After leaving Washington, Keppel became chief executive officer of the General Learning Corporation, a publishing and broadcasting venture. In 1974 he became director of the Aspen Institute for Humanistic Studies for a Changing Society for several years before returning to Harvard in 1977 as a senior lecturer in the Graduate School of Education. He also served on a number of boards in these years, including those of Harvard, the City University of New York, the International Development Research Centre in Ottawa, and Lincoln Center for the Performing Arts, as well as education reform commissions in New York and elsewhere. During the 1980s he continued to provide commentary on the state of American education from his post at Harvard, giving a final interview in tandem with his longtime colleague Harold Howe just before his death in 1990.

Equipped only with a B.A. in English literature, Francis Keppel enjoyed a career as one of the nation's leading educational figures in the twentieth century. He helped to establish a prominent graduate school of education, and contributed directly to one of the greatest eras of educational expansion and reform in American history. An energetic proponent of expanding the federal role in education, he lived to see these ideas fall out favor toward the end of his life.

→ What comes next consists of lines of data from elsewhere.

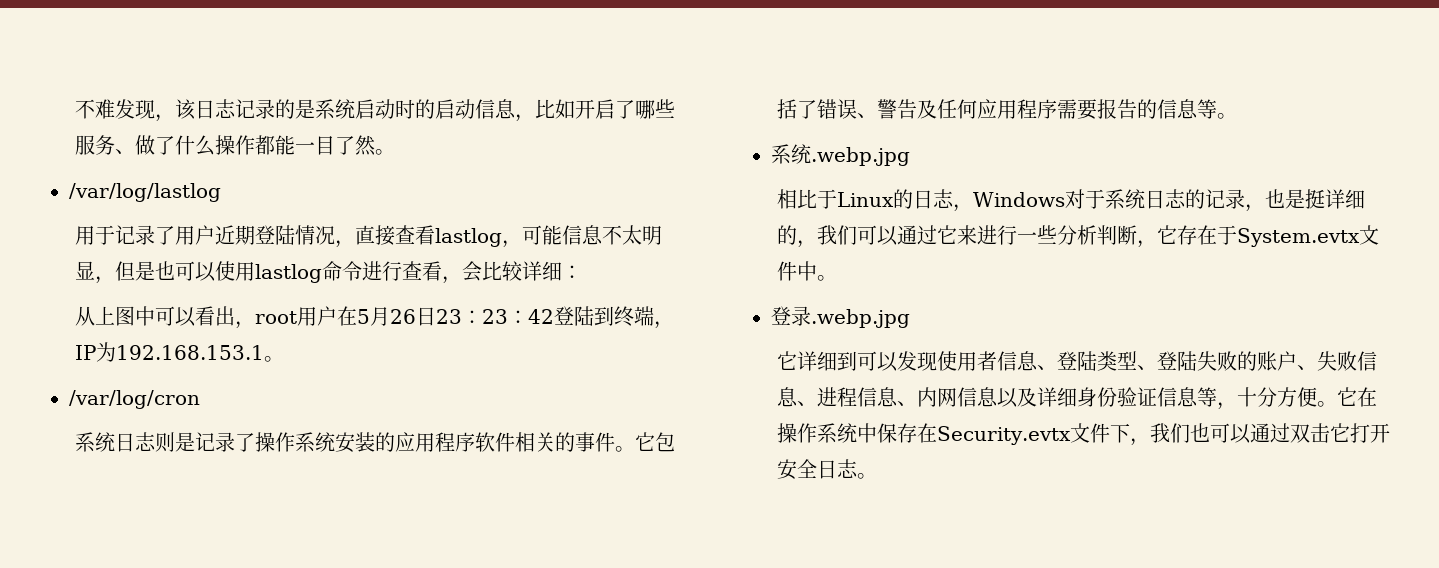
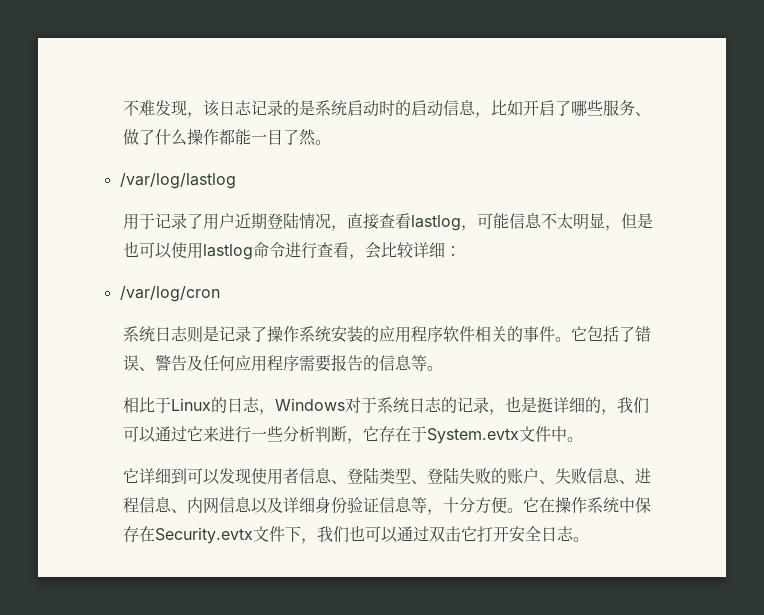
[75,306,675,329] [75,342,285,362] // 从上图中可以看出，root用户在5月26日23：23：42登陆到终端，IP为192.168.153.1。 -> (462, 251) none
[771,144,910,166] // 系统.webp.jpg -> (444, 368) none
[771,306,910,328] // 登录.webp.jpg -> (584, 439) none

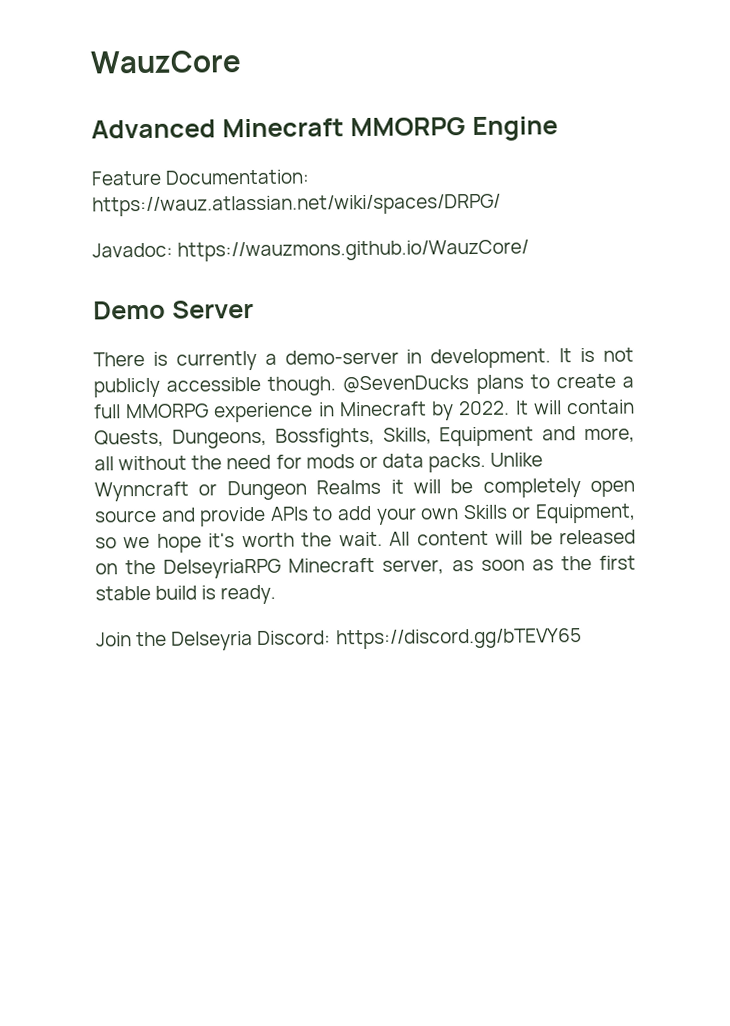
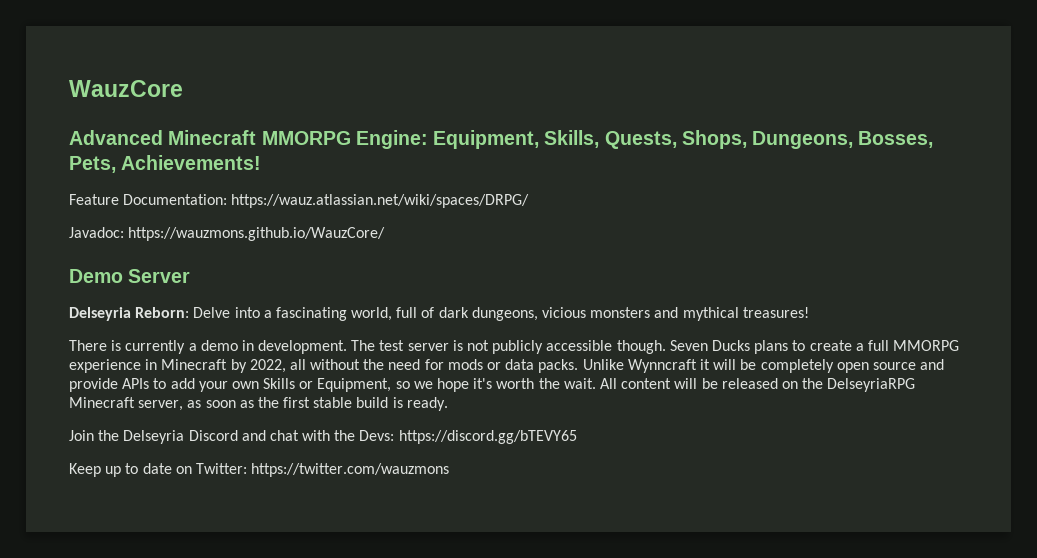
[471,116,558,142] Engine -> [355,130,934,149] [69,155,262,173] Engine: Equipment, Skills, Quests, Shops, Dungeons, Bosses, Pets, Achievements!
(254, 309) none -> [69,307,809,321] // Delseyria Reborn: Delve into a fascinating world, full of dark dungeons, vicious monsters and mythical treasures!
[284,349,399,365] demo-server -> [200,340,238,351] demo
[559,348,573,363] It -> [351,340,449,351] The test server
[342,375,470,394] @SevenDucks -> [669,340,750,351] Seven Ducks
[458,399,635,416] [94,426,635,449] 2022. It will contain Quests, Dungeons, Bossfights, Skills, Equipment and more, -> [249,359,286,373] 2022,
[198,479,382,501] or Dungeon Realms -> (697, 366) none
[257,628,582,650] Discord: https://discord.gg/bTEVY65 -> [188,430,577,444] [69,463,450,477] Discord and chat with the Devs: https://discord.gg/bTEVY65 // Keep up to date on Twitter: https://twitter.com/wauzmons

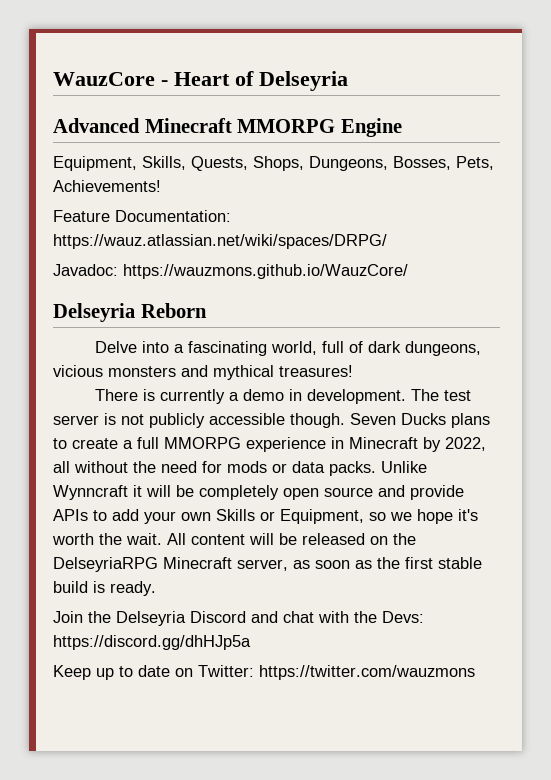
(183, 88) none -> [161,71,348,91] - Heart of Delseyria
[355,130,428,149] Engine: -> [340,118,402,137] Engine //
[69,269,191,283] [69,307,190,321] Demo Server // Delseyria Reborn: -> [53,303,207,322] Delseyria Reborn //
[398,430,577,444] https://discord.gg/bTEVY65 -> [53,635,251,650] https://discord.gg/dhHJp5a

Even this, however, cannot diminish the magnitude of his accomplishments, and the considerable imprint he has left on the schools of the early twenty-first century.

BIBLIOGRAPHY

HOFFMAN, NANCY, and SCHWARTZ, ROBERT. 1990. "Remembrances of Things Past: An Interview with Francis Keppel." Change Magazine 22 (2):52–57.

KEPPEL, FRANCIS. 1961. Personnel Policies for Public Education. Pittsburgh, PA: University of Pittsburgh.

KEPPEL, FRANCIS. 1965. How Should We Educate the Deprived Child? Three Addresses by Francis Keppel, Calvin E. Gross [and] Samuel Shepard. Washington, DC: Council for Basic Education.

KEPPEL, FRANCIS. 1966. The Necessary Revolution in American Education. New York: Harper and Row.

KEPPEL, FRANCIS. 1976. Educational Policy in the Next Decade. Palo Alto, CA: Aspen Institute for Humanist Studies.

MIECH, EDWARD J. 2000. "The Necessary Gentleman: Francis Keppel's Leadership in Getting Education's Act Together." Ph.D. diss., Harvard University.